What you have to do:
Word for word, restate the lines of the listing below from the line with "background: #86efac ->" through the line with "font-size: 12px ->", and do not include the pictures.

Data records:
= Beginning of Section =
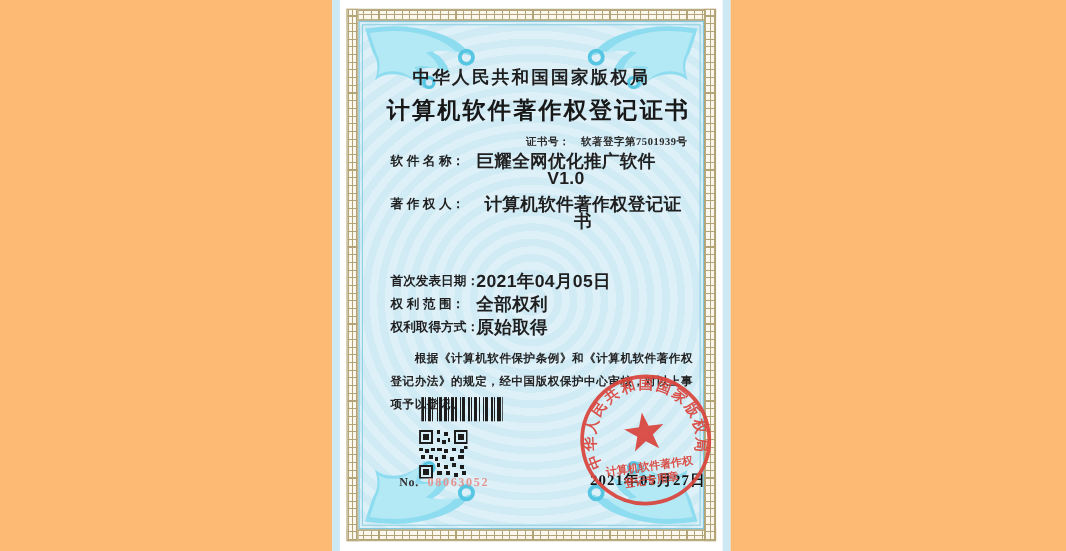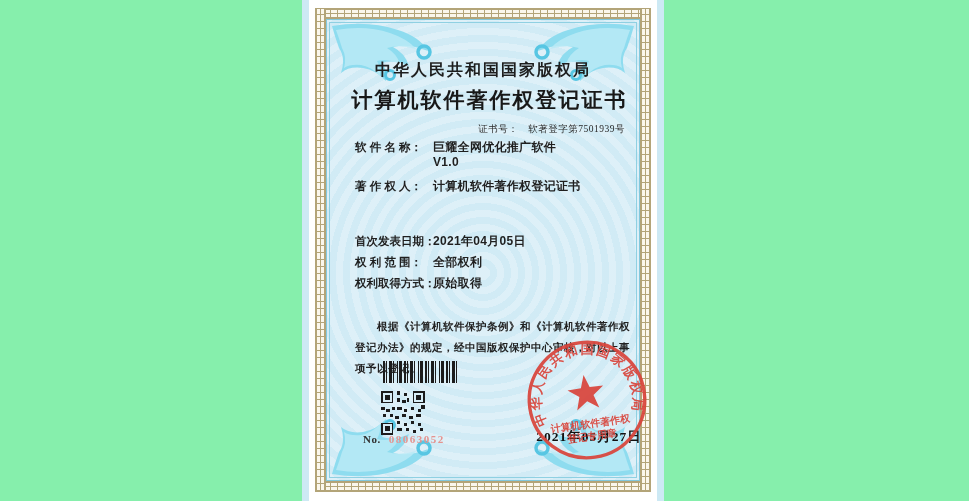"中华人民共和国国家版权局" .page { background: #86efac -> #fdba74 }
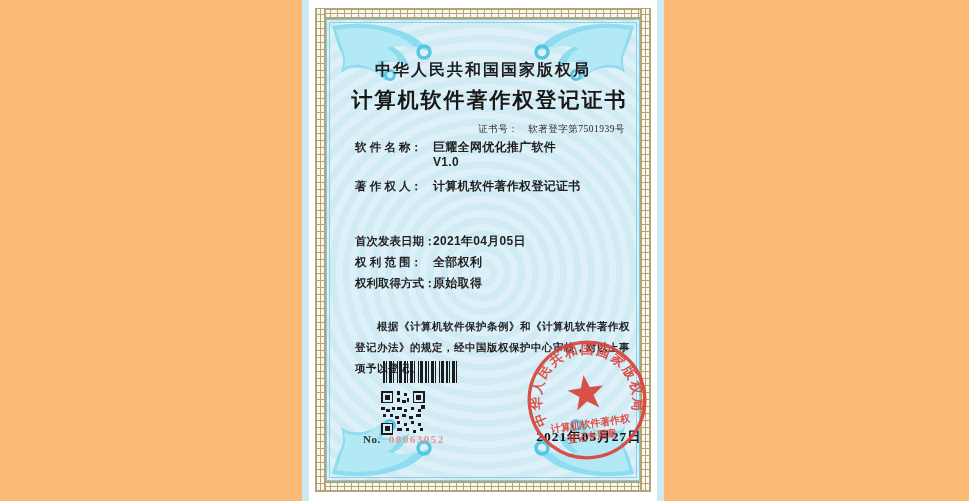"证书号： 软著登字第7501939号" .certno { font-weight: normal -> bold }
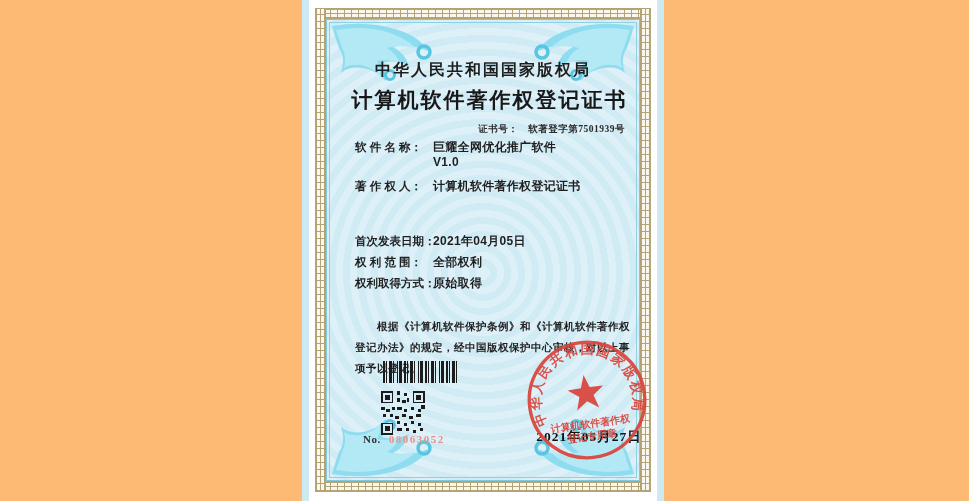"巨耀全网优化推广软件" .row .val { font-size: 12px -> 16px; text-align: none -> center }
= End of Section =
= Beginning of Section =
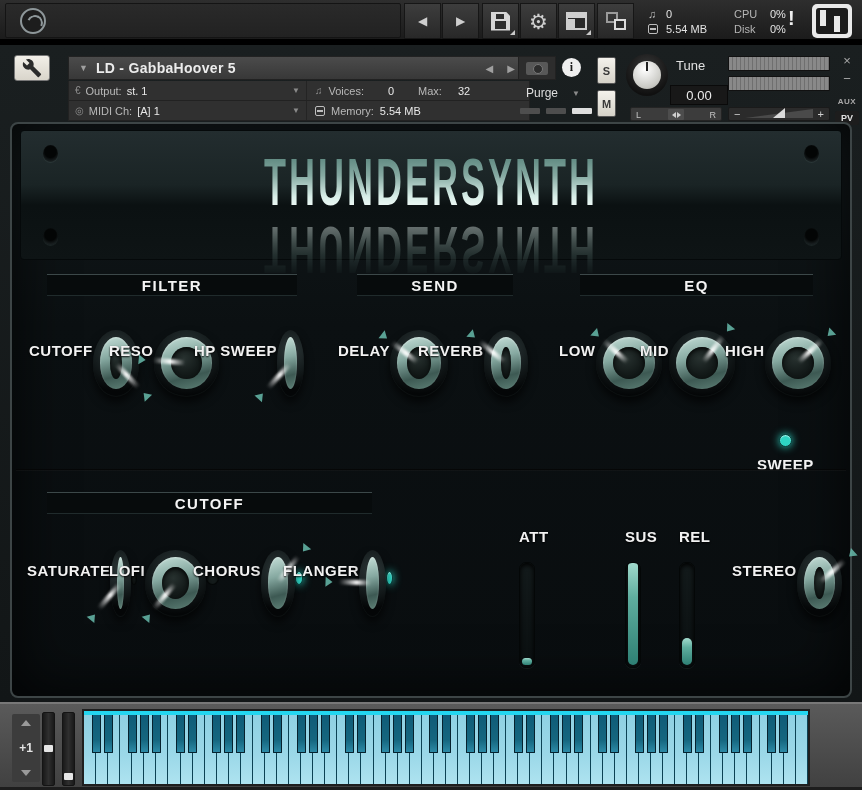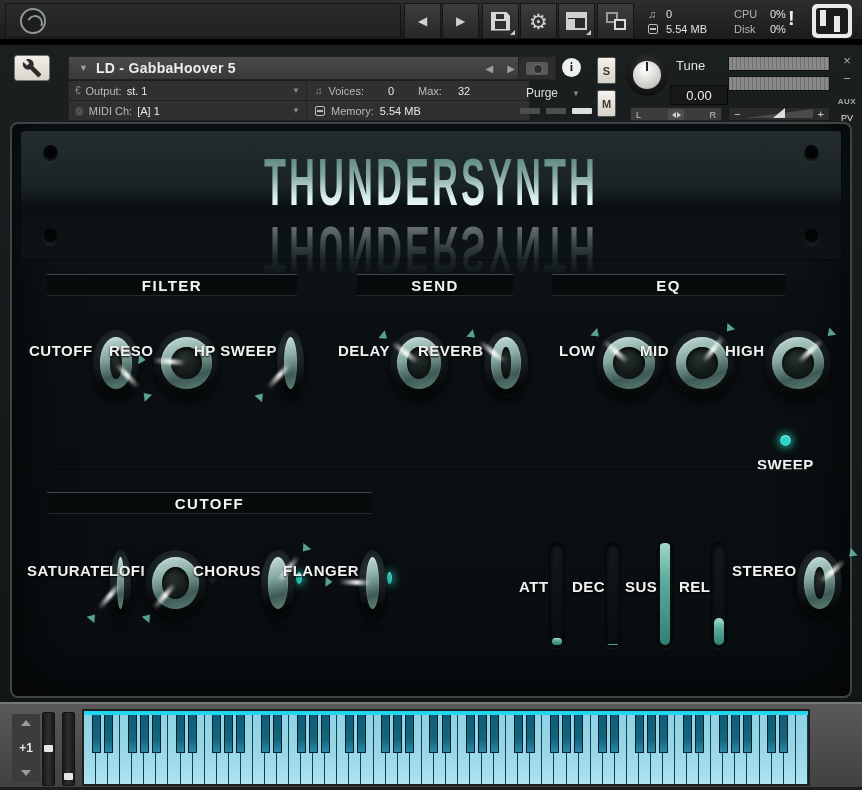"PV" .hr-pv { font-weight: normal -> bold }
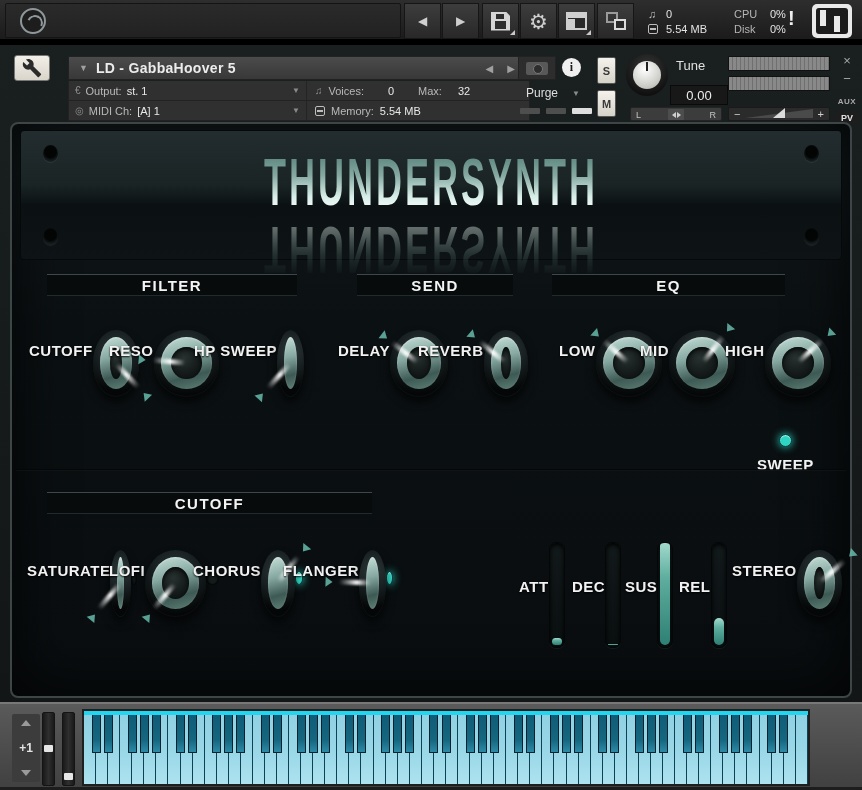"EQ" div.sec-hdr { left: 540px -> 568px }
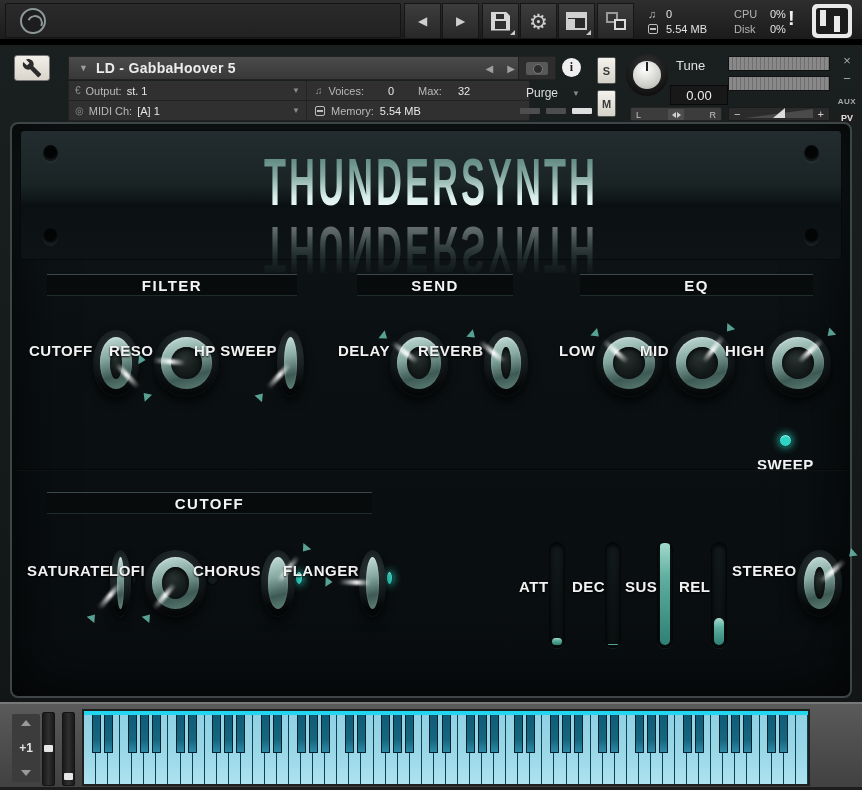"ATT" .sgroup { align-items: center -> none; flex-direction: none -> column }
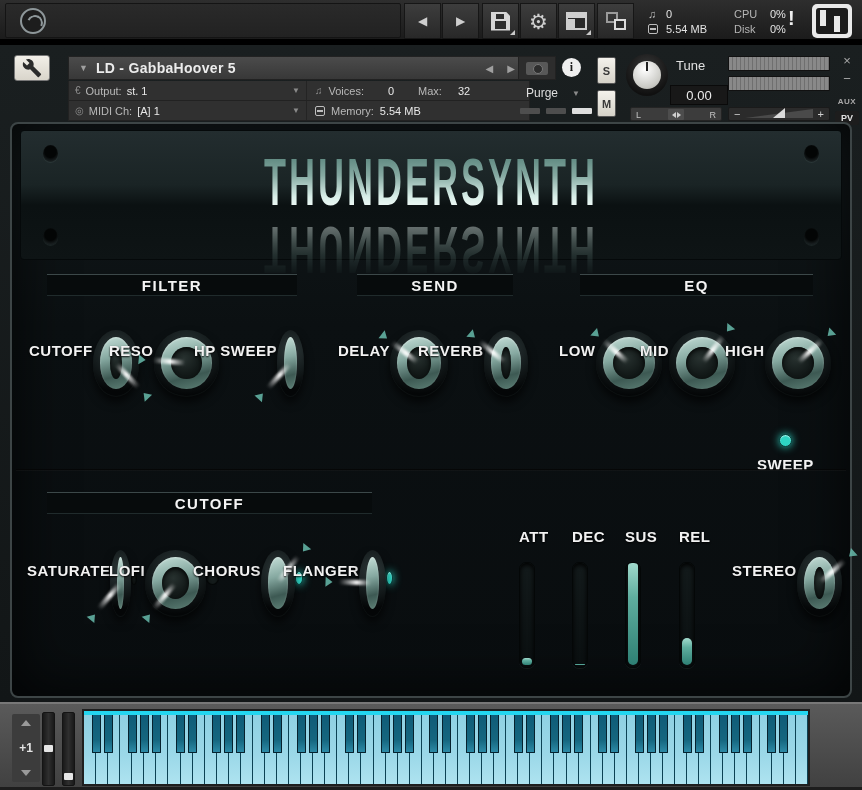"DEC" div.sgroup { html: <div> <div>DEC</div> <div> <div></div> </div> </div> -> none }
= End of Section =
= Beginning of Section =
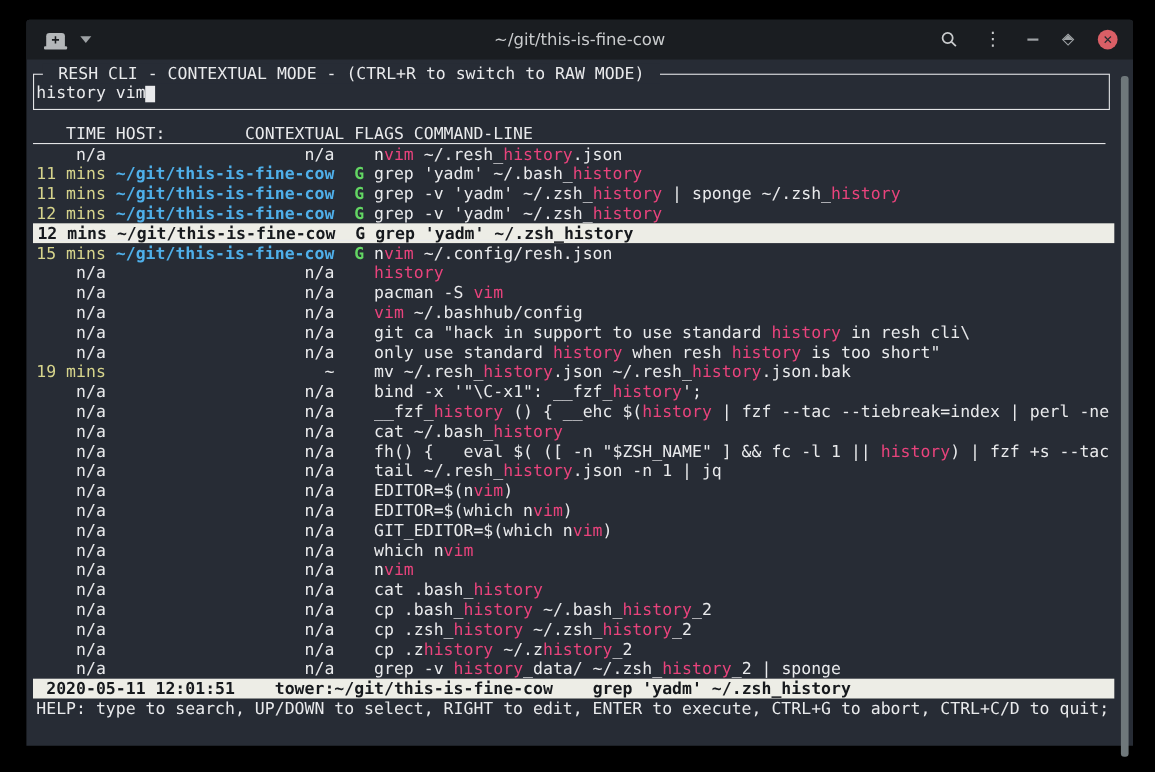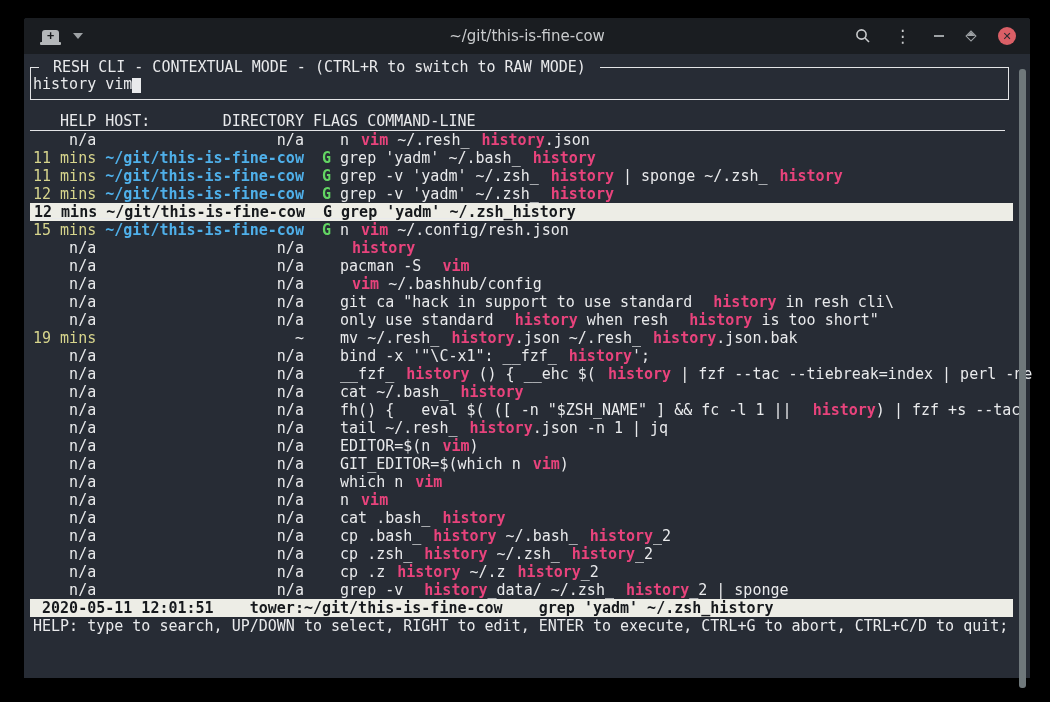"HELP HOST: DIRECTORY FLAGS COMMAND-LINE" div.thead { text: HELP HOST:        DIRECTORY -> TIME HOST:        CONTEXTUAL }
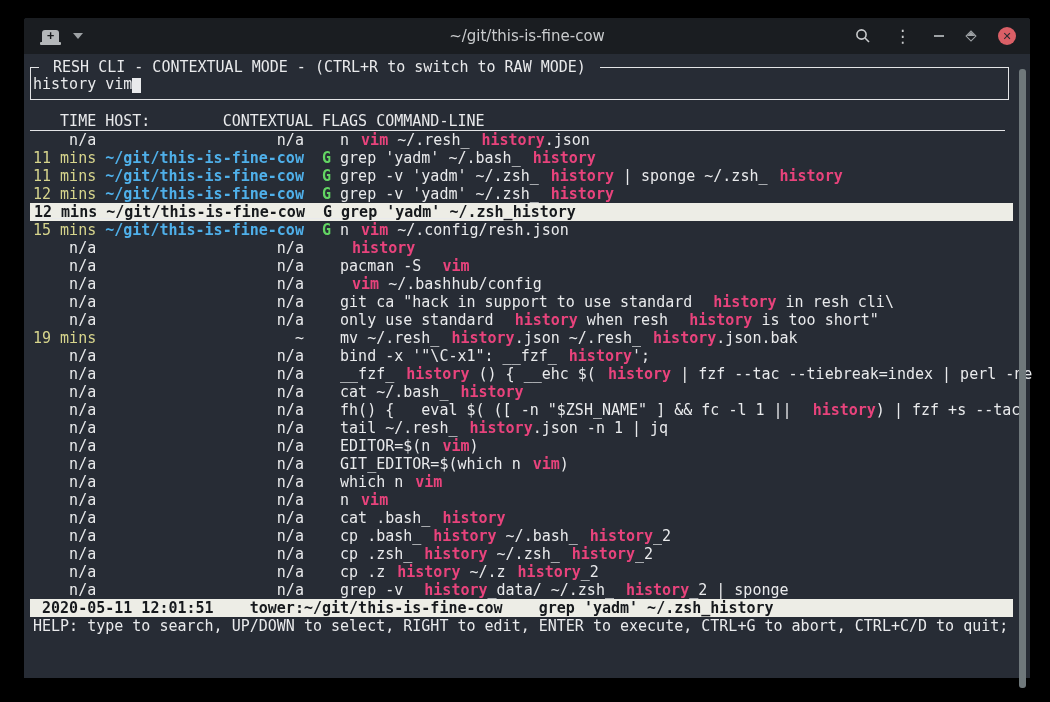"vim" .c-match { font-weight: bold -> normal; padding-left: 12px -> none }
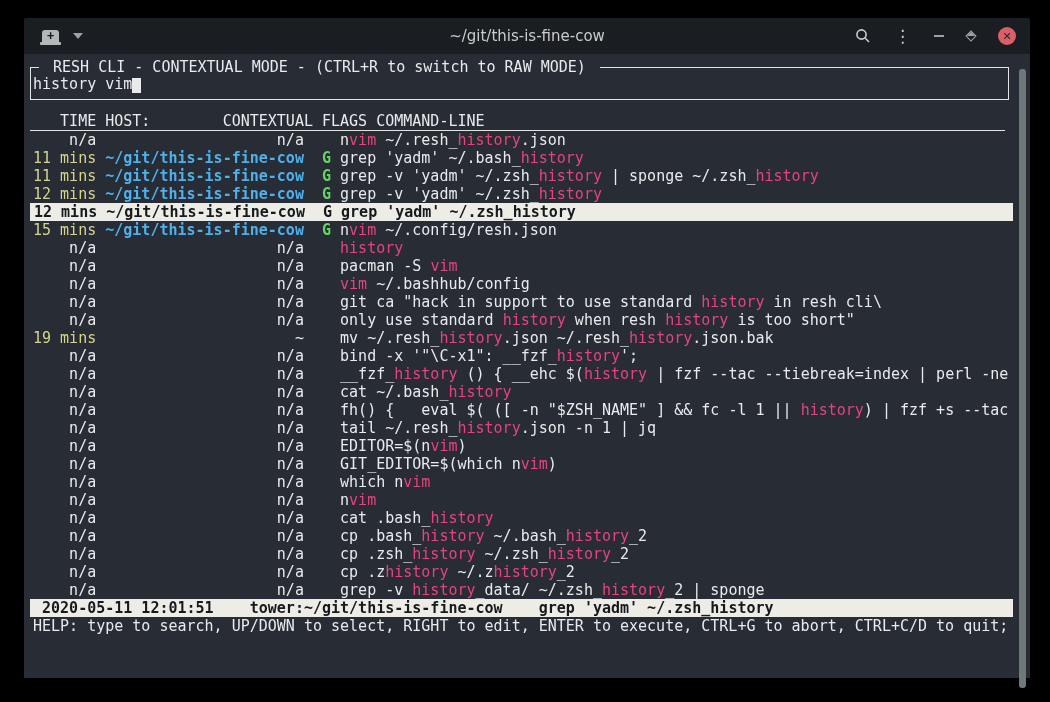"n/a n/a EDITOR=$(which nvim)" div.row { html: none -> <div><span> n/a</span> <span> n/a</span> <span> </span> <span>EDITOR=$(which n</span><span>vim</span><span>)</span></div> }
= End of Section =
Solution for this exercise:
"中华人民共和国国家版权局" .page { background: #86efac -> #fdba74 }
"证书号： 软著登字第7501939号" .certno { font-weight: normal -> bold }
"巨耀全网优化推广软件" .row .val { font-size: 12px -> 16px; text-align: none -> center }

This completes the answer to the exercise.